How to complete this task =>
Identify all lines in the listing that include the word "afin", and copy them out.

Exercise data =>

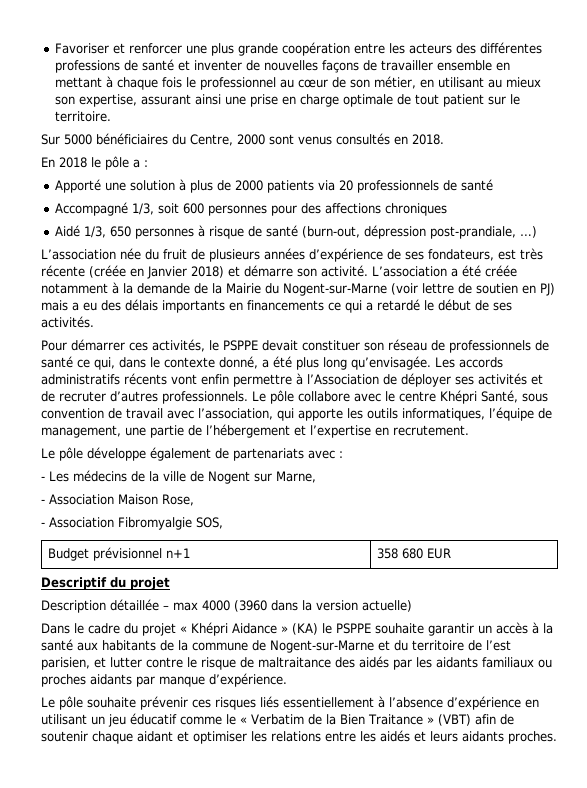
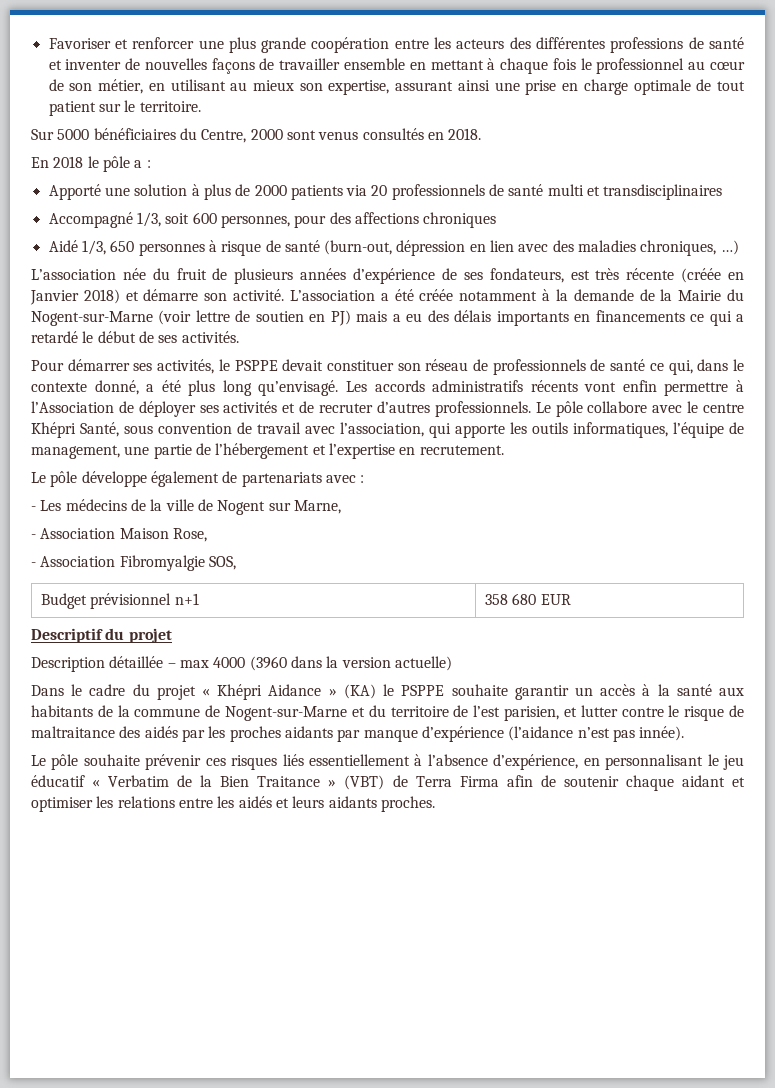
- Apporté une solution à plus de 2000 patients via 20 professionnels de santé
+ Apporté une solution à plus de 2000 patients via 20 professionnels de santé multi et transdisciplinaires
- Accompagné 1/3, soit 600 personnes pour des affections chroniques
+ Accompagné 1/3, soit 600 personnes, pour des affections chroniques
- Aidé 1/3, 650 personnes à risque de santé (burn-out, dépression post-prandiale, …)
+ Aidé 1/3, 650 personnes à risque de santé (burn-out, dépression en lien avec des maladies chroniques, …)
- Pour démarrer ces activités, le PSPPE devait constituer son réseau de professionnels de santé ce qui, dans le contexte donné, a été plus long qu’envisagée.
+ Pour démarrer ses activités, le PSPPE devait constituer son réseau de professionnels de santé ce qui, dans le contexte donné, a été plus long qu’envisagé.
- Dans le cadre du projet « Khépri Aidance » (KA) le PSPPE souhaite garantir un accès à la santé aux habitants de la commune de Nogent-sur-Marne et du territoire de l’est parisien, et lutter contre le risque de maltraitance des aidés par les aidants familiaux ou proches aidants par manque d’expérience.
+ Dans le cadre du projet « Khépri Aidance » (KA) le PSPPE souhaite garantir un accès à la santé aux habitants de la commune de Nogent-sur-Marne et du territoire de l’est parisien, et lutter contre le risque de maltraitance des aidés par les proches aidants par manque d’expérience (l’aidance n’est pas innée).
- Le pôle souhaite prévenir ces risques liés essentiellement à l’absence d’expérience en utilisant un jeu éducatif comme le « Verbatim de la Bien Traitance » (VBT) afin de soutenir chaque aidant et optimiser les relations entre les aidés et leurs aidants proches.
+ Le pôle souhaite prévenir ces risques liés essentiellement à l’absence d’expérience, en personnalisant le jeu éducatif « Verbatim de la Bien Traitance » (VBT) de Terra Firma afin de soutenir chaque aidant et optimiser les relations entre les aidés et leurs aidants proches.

Task answer =>
- Le pôle souhaite prévenir ces risques liés essentiellement à l’absence d’expérience en utilisant un jeu éducatif comme le « Verbatim de la Bien Traitance » (VBT) afin de soutenir chaque aidant et optimiser les relations entre les aidés et leurs aidants proches.
+ Le pôle souhaite prévenir ces risques liés essentiellement à l’absence d’expérience, en personnalisant le jeu éducatif « Verbatim de la Bien Traitance » (VBT) de Terra Firma afin de soutenir chaque aidant et optimiser les relations entre les aidés et leurs aidants proches.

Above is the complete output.